Odpowiedz Komentuj obrazkiem
avatar ~Daroomaro
+1 / 1

@Zibioff no cóż... bardzo obiektywne spojrzenie na rzeczywistość. Kobiety. które oczekują tylko pieniędzy właśnie przyczepiają się do tych pierdołowatych mężczyzn. Który mężczyzna sam przed sobą powie "taką wybrałem to moja wina, jestem pierdołą" - żaden. Kobiety, które chcą czegoś więcej tym samym więcej sobą reprezentują i chcą kogoś lepszego od pierdoły.
Zatem bycie pierdołowatym, a nie płeć przeciwna jest problemem niepowodzeń.
Najlepsze w tym to, że z tego równania wynika, że ich matki również stanowią problem. Taka właśnie jest logika pierdół bez względu na płeć.
@~tak_to_z_babami_jest nie to jest kwestia, że podobają ci się takie a nie inne kobiety. W takim wypadku wszystkie kobiety są złe? Jak dziewczyna przez 5 kolejnych związków miała podobnego pecha co ty również ma wygłaszać takie pierdoły jak na democie? Tylko pieniądze zamienić na wygląd? Mężczyzna = problem. Pomyśl, bo naprawdę albo jesteś ślepy, albo zapomniałeś podać swoje wady w których skład wchodzi brak logicznego myślenia. Ja jakoś posiadałem od zawsze normalne związki. Wśród kobiet i mężczyzn są dziwne osobniki, jaka tu nowość? Masz słabą psychikę to ego musisz ratować analizowaniem byłych, a nie siebie.

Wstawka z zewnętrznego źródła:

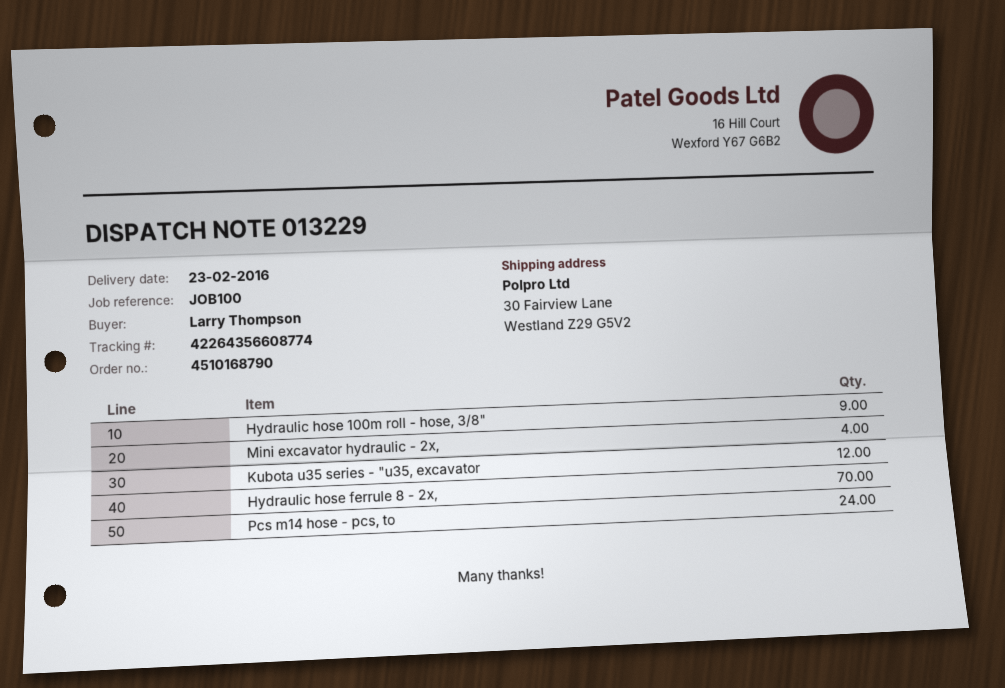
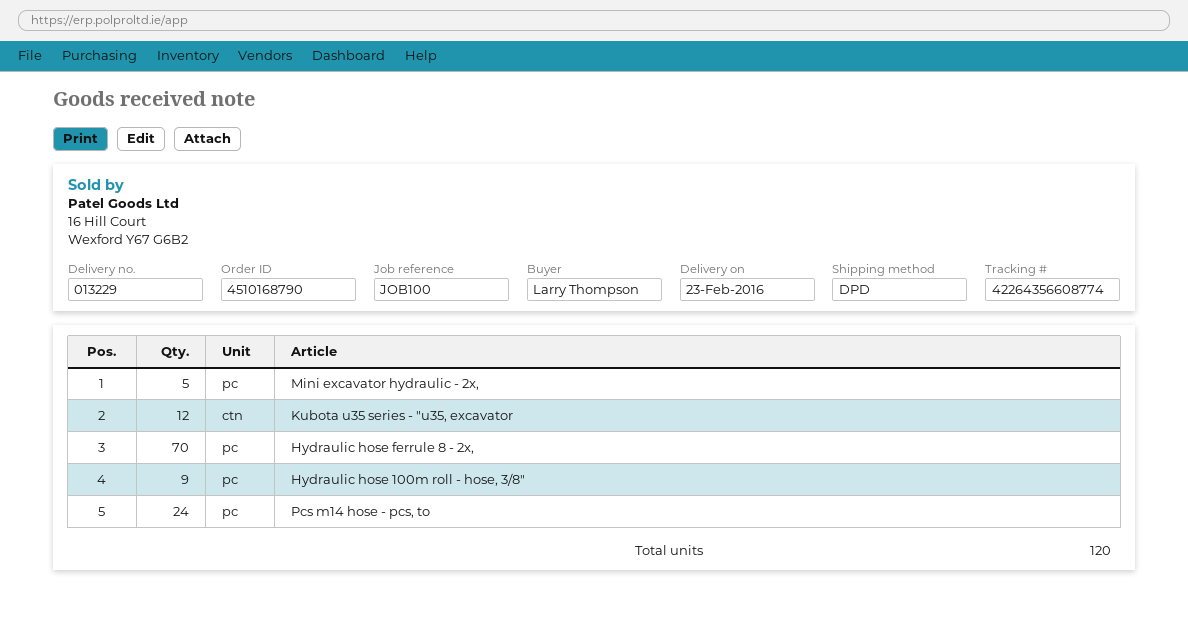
Mini excavator hydraulic - 2x,: 4 -> 5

Odpowiedz Komentuj obrazkiem
avatar Zibioff
0 / 0

@~Daroomaro , bardzo, moim zdaniem trzeźwo rzecz zanalizowałeś, żeby nie powiedzieć "powiedziałeś jak jest".

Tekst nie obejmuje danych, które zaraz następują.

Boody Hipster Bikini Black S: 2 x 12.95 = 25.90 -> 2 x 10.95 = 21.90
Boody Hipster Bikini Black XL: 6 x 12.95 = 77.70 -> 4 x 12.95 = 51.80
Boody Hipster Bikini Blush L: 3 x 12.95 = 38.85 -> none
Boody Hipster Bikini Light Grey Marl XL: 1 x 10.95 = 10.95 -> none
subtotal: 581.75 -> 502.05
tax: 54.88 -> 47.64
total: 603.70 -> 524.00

Odpowiedz Komentuj obrazkiem
avatar ~Agawaspodkrzaka
0 / 0

@Zibioff moim zdaniem nie jesteś nieżyciowym ignorantem tylko podejmujesz lepsze decyzje w życiu. Niestety związki mają to do siebie, że nasz partner/partnerka jest naszym osobistym nieprzymuszonym wyborem. To jest doskonałym odzwierciedleniem nas samych. Podobnie jest przy wyborze czekolady co bierzemy pod uwagę? Najczęściej tylko opakowanie, a co ze składem, zawartością poszczególnych wartości odżywczych, z jakiej pochodzą firmy (czy ich działalność jest dobra dla środowiska, społeczeństwa)... niestety to co tutaj wałkuje się od x demotów: albo mężczyźni wymagają nie wiadomo czego: młoda, piękna, wykształcona, obyta itp., albo ma być po prostu ładna, a cechy charakteru mało ważne. Bardzo rzadko można znaleźć tych z dobrym podejściem do tych spraw. Takich racjonalnych. Pierwsza zasada: zostałeś ochu*any, bo dałeś się ochu*ać ;). Zasłanianie się dobrym sercem czy uczynkami jest słabe. Jeśli coś robisz w zamian to logiczne, że to układ, a z niego można się wypisać gdy nadejdzie lepszy. Dlatego powinniśmy się wiązać z osobami wyznającymi identyczne wartości.
Co ważniejsze do pewnego czasu myślałem podobnie jak na democie, dopóki nie zacząłem analizować mężczyzn. Dlaczego jedni są szczęśliwi, a inni nie? Bo każdy mężczyzna, który wybiera kryteriami wiecznego singla (chodzi o zaliczanie) to takie będzie sobie wybierał.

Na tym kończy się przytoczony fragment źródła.